◆ Structured diff data ◆
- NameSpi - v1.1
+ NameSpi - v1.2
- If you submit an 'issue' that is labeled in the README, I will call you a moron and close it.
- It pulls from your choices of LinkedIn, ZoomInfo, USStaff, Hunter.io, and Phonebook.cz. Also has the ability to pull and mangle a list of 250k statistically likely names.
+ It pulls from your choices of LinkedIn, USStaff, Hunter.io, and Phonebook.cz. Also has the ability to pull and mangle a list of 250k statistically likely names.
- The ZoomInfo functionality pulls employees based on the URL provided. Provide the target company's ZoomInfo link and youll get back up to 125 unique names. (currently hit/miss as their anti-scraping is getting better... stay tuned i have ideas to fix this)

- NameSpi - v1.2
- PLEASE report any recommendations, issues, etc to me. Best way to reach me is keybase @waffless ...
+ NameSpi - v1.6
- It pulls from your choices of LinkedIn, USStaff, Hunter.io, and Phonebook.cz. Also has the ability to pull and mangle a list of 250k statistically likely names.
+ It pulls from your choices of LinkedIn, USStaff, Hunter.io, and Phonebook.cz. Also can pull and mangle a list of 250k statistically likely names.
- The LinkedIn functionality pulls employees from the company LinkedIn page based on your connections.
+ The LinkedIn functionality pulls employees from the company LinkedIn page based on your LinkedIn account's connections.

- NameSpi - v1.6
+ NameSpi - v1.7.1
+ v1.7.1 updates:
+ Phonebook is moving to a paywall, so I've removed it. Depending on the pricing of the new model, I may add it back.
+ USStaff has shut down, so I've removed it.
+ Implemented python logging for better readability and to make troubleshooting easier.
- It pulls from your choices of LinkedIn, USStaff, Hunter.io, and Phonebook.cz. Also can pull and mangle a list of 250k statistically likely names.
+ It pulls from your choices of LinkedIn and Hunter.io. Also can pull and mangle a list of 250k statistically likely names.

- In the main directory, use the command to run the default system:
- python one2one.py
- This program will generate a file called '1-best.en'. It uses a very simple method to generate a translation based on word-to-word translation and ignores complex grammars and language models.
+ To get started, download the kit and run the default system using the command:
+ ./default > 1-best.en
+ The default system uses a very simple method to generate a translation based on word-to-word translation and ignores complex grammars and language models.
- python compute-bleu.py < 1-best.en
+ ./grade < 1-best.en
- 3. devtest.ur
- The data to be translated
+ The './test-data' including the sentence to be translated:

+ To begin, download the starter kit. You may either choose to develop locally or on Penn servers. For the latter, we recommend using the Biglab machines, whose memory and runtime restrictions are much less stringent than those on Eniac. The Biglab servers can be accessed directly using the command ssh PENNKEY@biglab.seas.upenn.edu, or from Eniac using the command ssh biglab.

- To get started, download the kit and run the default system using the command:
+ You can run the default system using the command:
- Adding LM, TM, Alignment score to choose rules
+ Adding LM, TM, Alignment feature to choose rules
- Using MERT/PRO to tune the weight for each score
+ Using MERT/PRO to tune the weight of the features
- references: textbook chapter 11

◆ Directions for this task ◆
Out of the entries, pull every line that mentions "page".

◆ Answer to the problem ◆
- The LinkedIn functionality pulls employees from the company LinkedIn page based on your connections.
+ The LinkedIn functionality pulls employees from the company LinkedIn page based on your LinkedIn account's connections.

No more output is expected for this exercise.